:: Problem to solve ::
Your copy of the listing should match it exactly, only without pictures.

* * * *

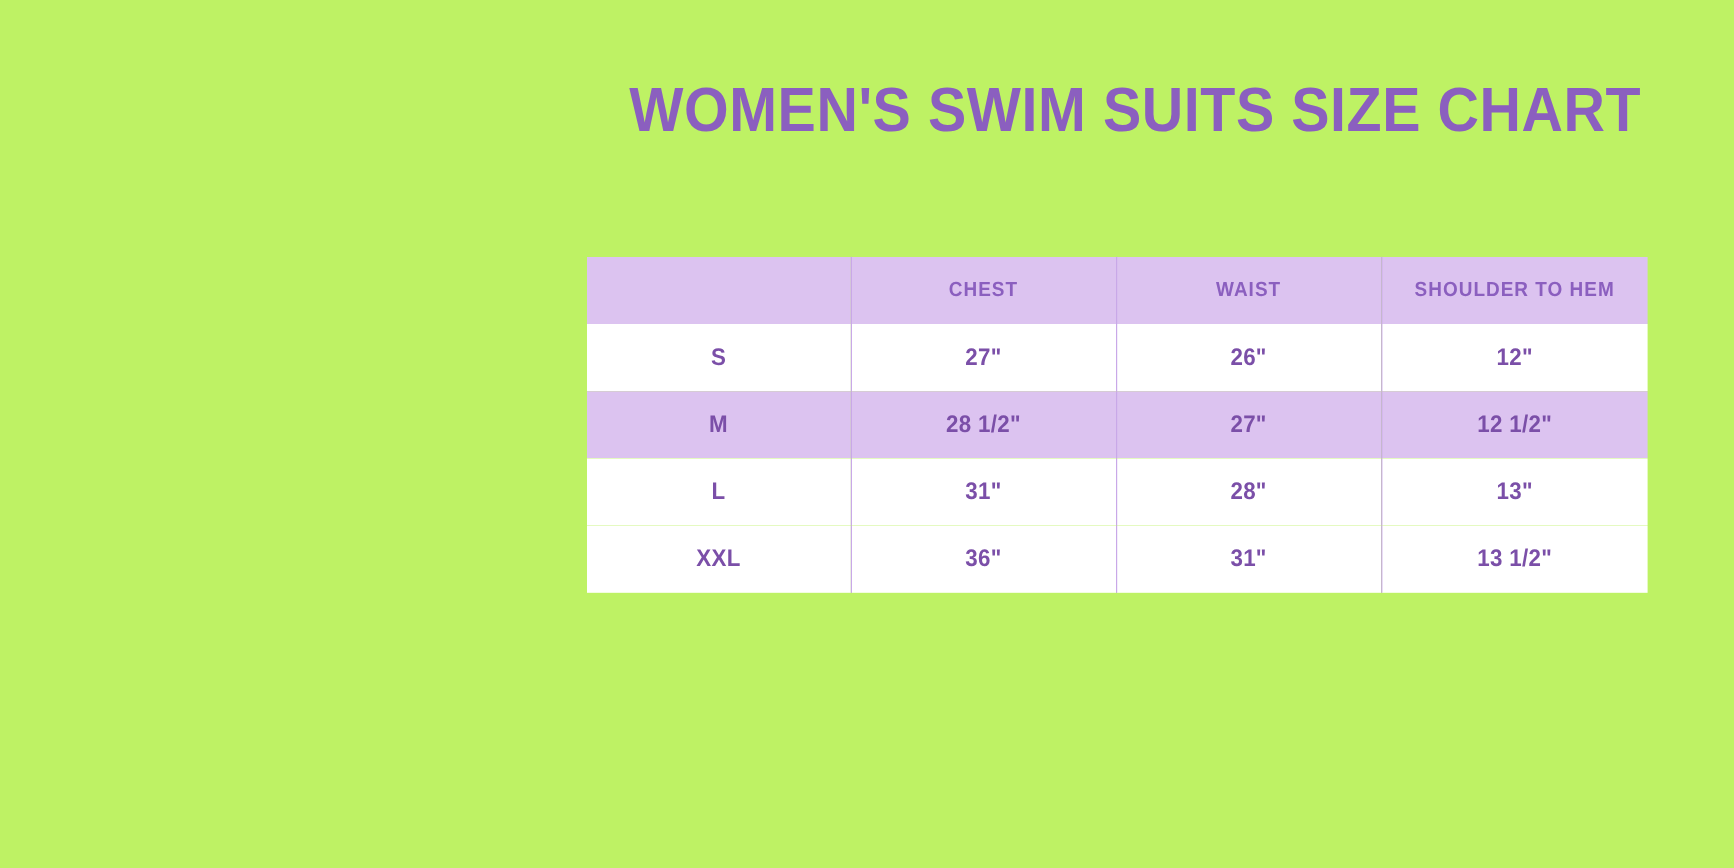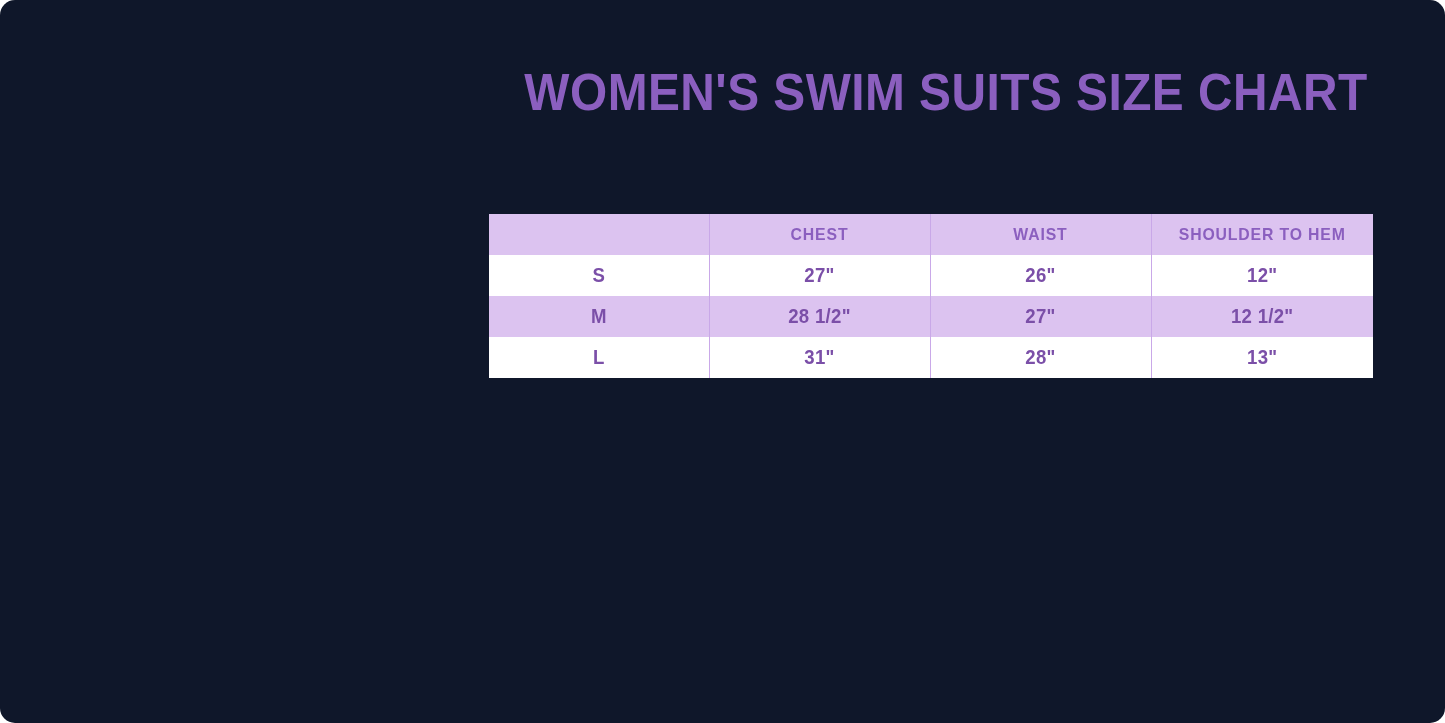--- a/index.html
+++ b/index.html
@@ -19,8 +19,7 @@
     position: relative;
     width: 1445px;
     height: 723px;
-    background: #0f172a;
-    border-radius: 15px;
+    background: #bef264;
   }
 
   .chart-title {

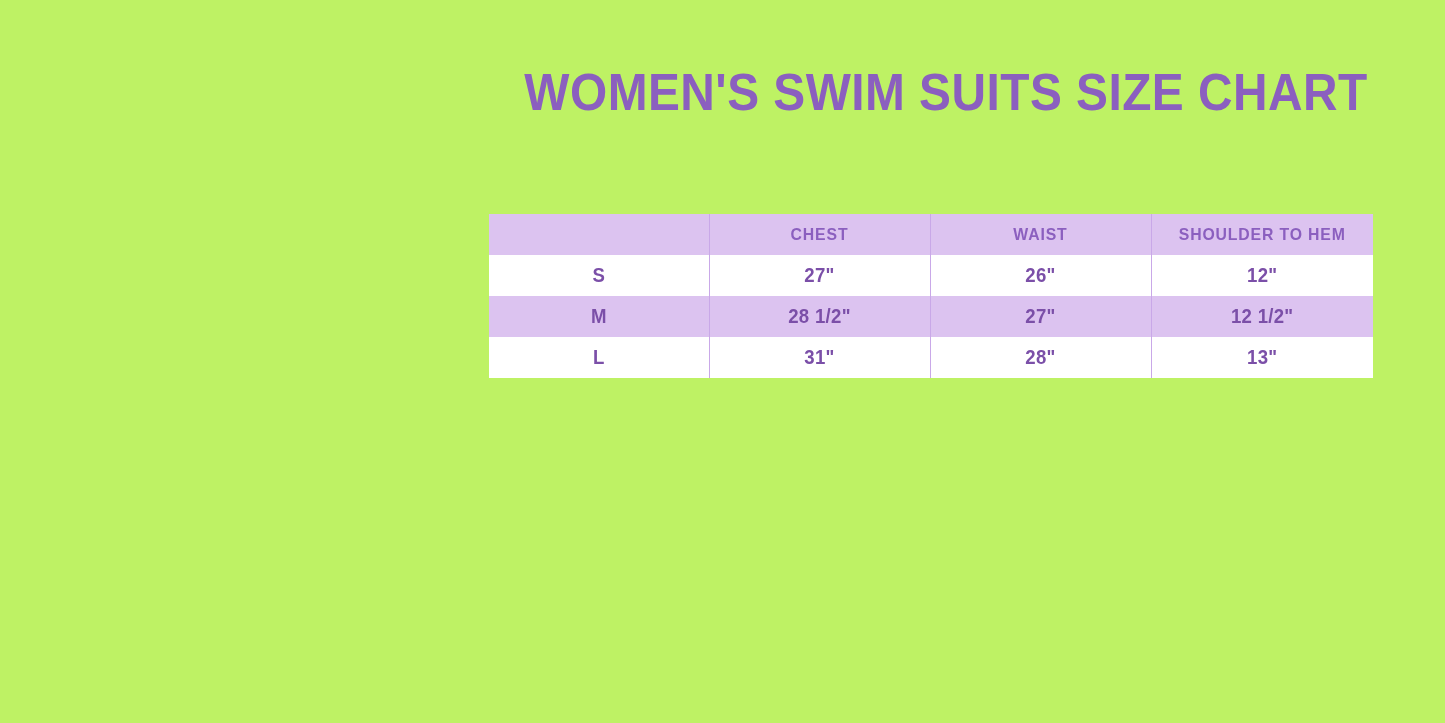--- a/index.html
+++ b/index.html
@@ -48,7 +48,7 @@
   }
 
   .size-table tr {
-    height: 41px;
+    height: 56px;
   }
 
   .size-table th,

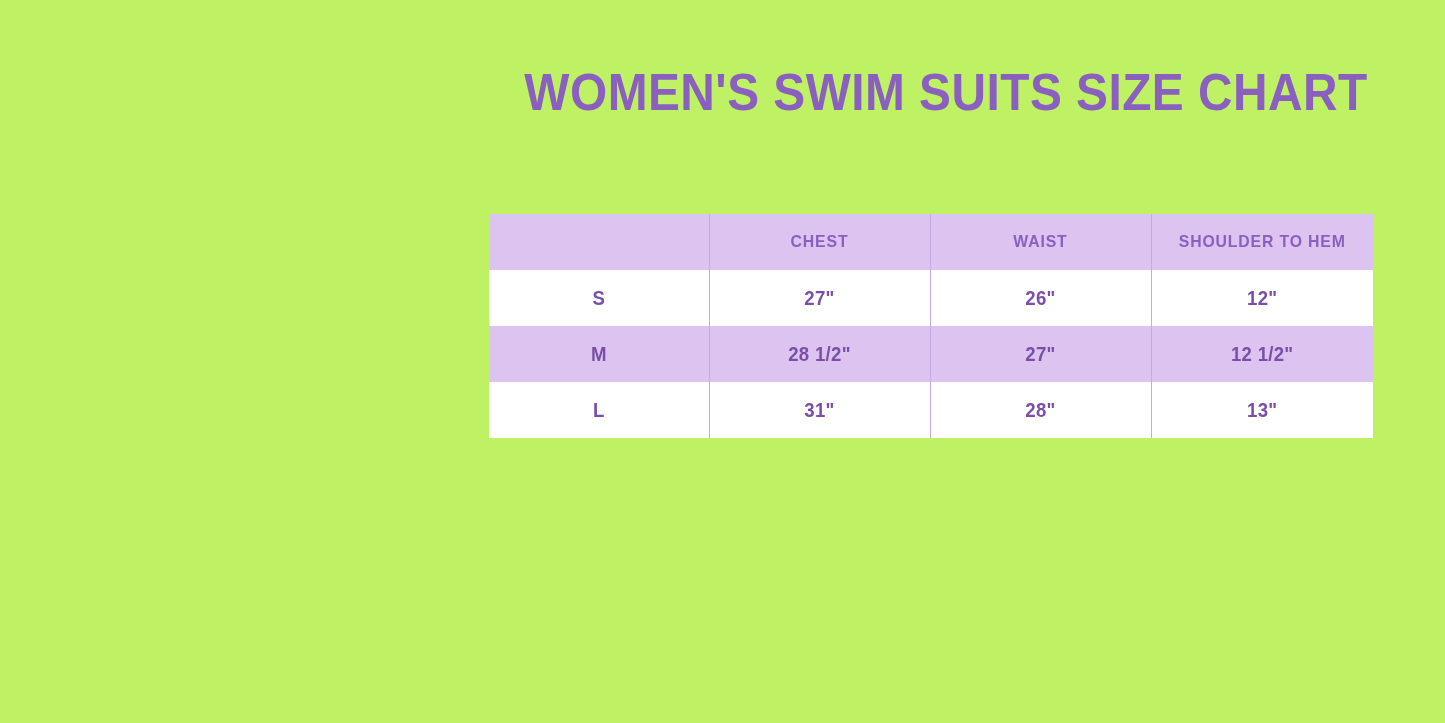--- a/index.html
+++ b/index.html
@@ -140,6 +140,12 @@
         <td>28"</td>
         <td>13"</td>
       </tr>
+      <tr class="row-light">
+        <td class="size-label">XXL</td>
+        <td>36"</td>
+        <td>31"</td>
+        <td>13 1/2"</td>
+      </tr>
     </tbody>
   </table>
 

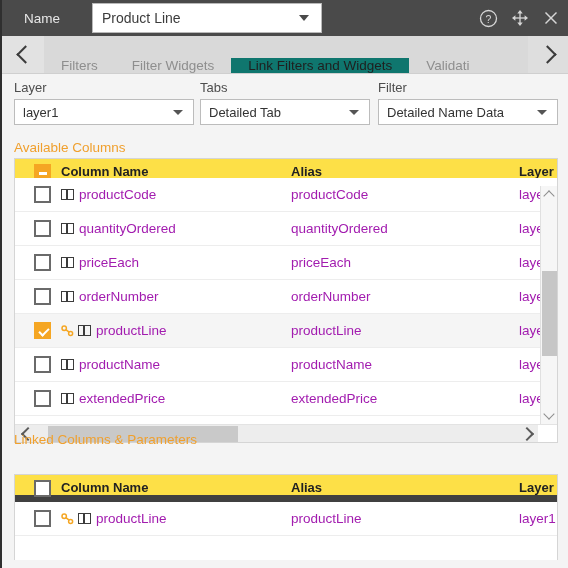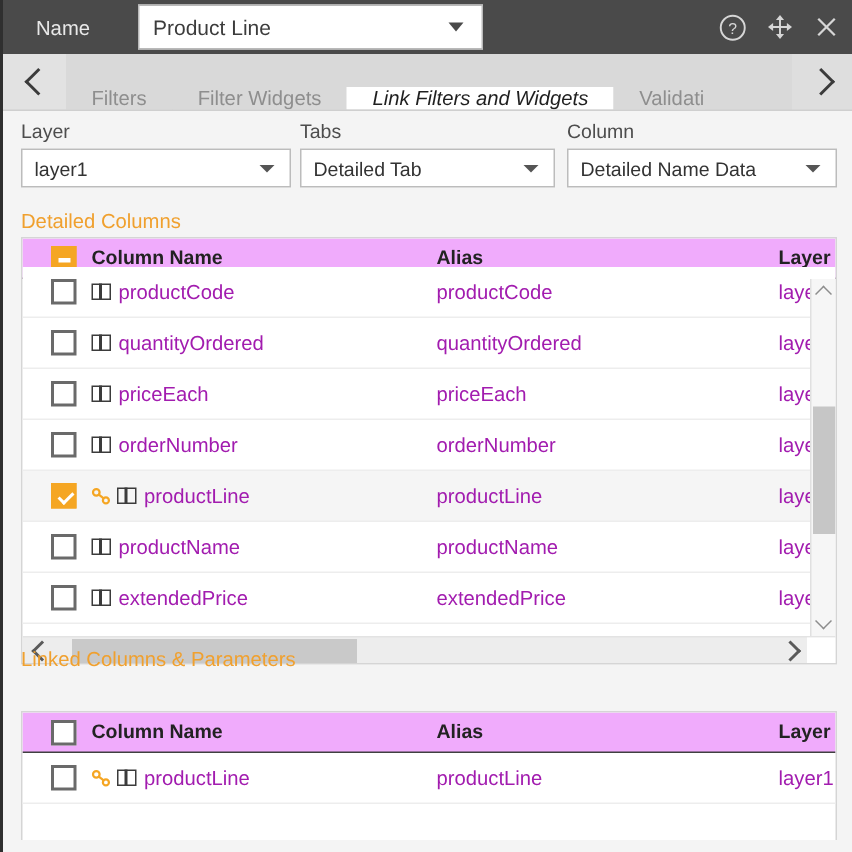--- a/index.html
+++ b/index.html
@@ -123,9 +123,8 @@
     flex: none;
   }
   .tab.active {
-    background: #ffffff;
+    background: #0f766e;
     color: #1f1f1f;
-    font-style: italic;
   }
   .tab.clipped { overflow: hidden; padding-right: 0; }
 

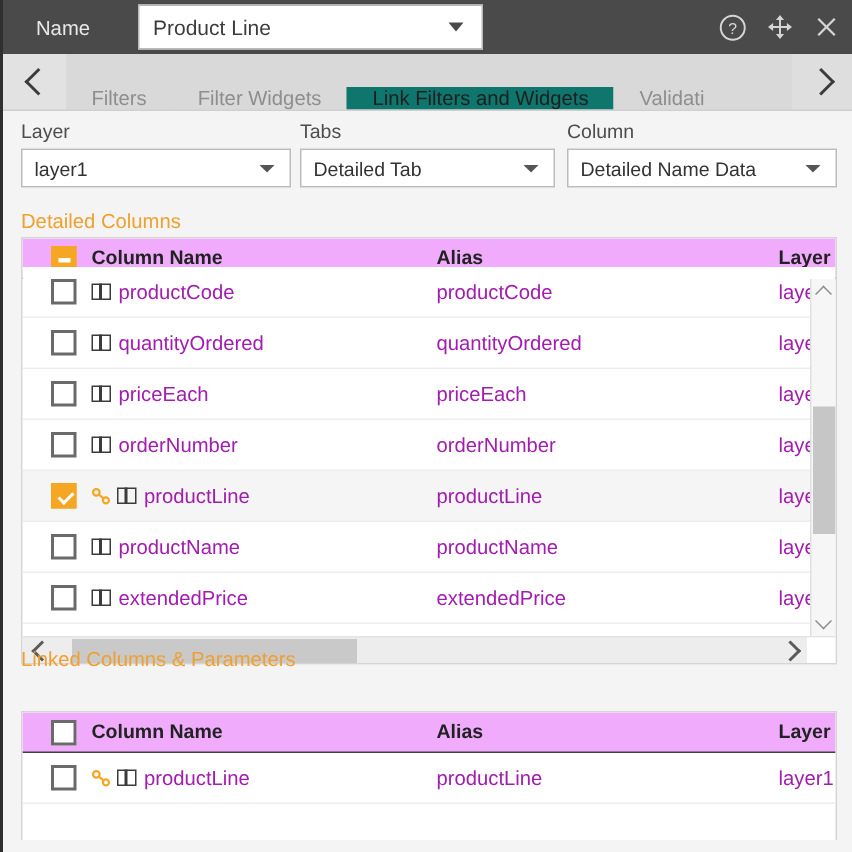--- a/index.html
+++ b/index.html
@@ -457,7 +457,7 @@
     </div>
 
     <div class="field" id="f-widgets">
-      <span class="lab">Column</span>
+      <span class="lab">Filter</span>
       <div class="combo">
         <span class="val">Detailed Name Data</span>
         <span class="caret"></span>

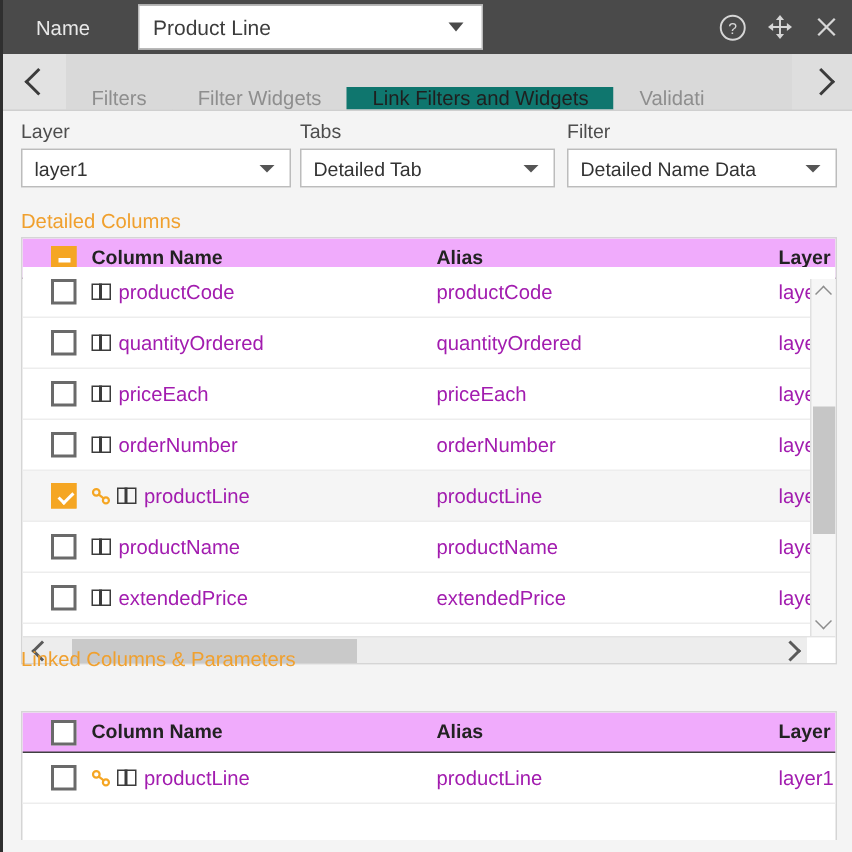--- a/index.html
+++ b/index.html
@@ -465,7 +465,7 @@
     </div>
   </div>
 
-  <div class="section-title" id="t-available">Detailed Columns</div>
+  <div class="section-title" id="t-available">Available Columns</div>
 
   <div class="grid" id="grid-available">
     <div class="ghead">

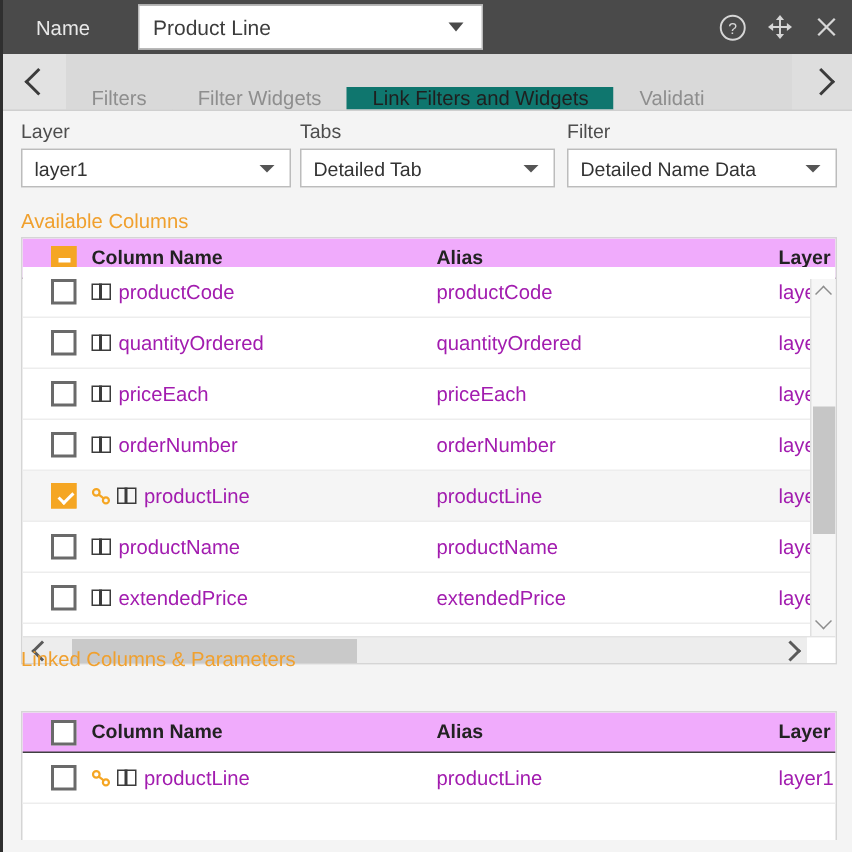--- a/index.html
+++ b/index.html
@@ -199,8 +199,8 @@
 
   .ghead {
     height: 27px;
-    background: #f0abfc;
-    border-bottom: 1px solid #404040;
+    background: #fde047;
+    border-bottom: 7px solid #404040;
     position: relative;
     box-sizing: border-box;
   }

* * * *

:: Answer box ::
--- a/index.html
+++ b/index.html
@@ -19,8 +19,7 @@
     position: relative;
     width: 1445px;
     height: 723px;
-    background: #0f172a;
-    border-radius: 15px;
+    background: #bef264;
   }
 
   .chart-title {

--- a/index.html
+++ b/index.html
@@ -48,7 +48,7 @@
   }
 
   .size-table tr {
-    height: 41px;
+    height: 56px;
   }
 
   .size-table th,

--- a/index.html
+++ b/index.html
@@ -140,6 +140,12 @@
         <td>28"</td>
         <td>13"</td>
       </tr>
+      <tr class="row-light">
+        <td class="size-label">XXL</td>
+        <td>36"</td>
+        <td>31"</td>
+        <td>13 1/2"</td>
+      </tr>
     </tbody>
   </table>
 

--- a/index.html
+++ b/index.html
@@ -123,9 +123,8 @@
     flex: none;
   }
   .tab.active {
-    background: #ffffff;
+    background: #0f766e;
     color: #1f1f1f;
-    font-style: italic;
   }
   .tab.clipped { overflow: hidden; padding-right: 0; }
 

--- a/index.html
+++ b/index.html
@@ -457,7 +457,7 @@
     </div>
 
     <div class="field" id="f-widgets">
-      <span class="lab">Column</span>
+      <span class="lab">Filter</span>
       <div class="combo">
         <span class="val">Detailed Name Data</span>
         <span class="caret"></span>

--- a/index.html
+++ b/index.html
@@ -465,7 +465,7 @@
     </div>
   </div>
 
-  <div class="section-title" id="t-available">Detailed Columns</div>
+  <div class="section-title" id="t-available">Available Columns</div>
 
   <div class="grid" id="grid-available">
     <div class="ghead">

--- a/index.html
+++ b/index.html
@@ -199,8 +199,8 @@
 
   .ghead {
     height: 27px;
-    background: #f0abfc;
-    border-bottom: 1px solid #404040;
+    background: #fde047;
+    border-bottom: 7px solid #404040;
     position: relative;
     box-sizing: border-box;
   }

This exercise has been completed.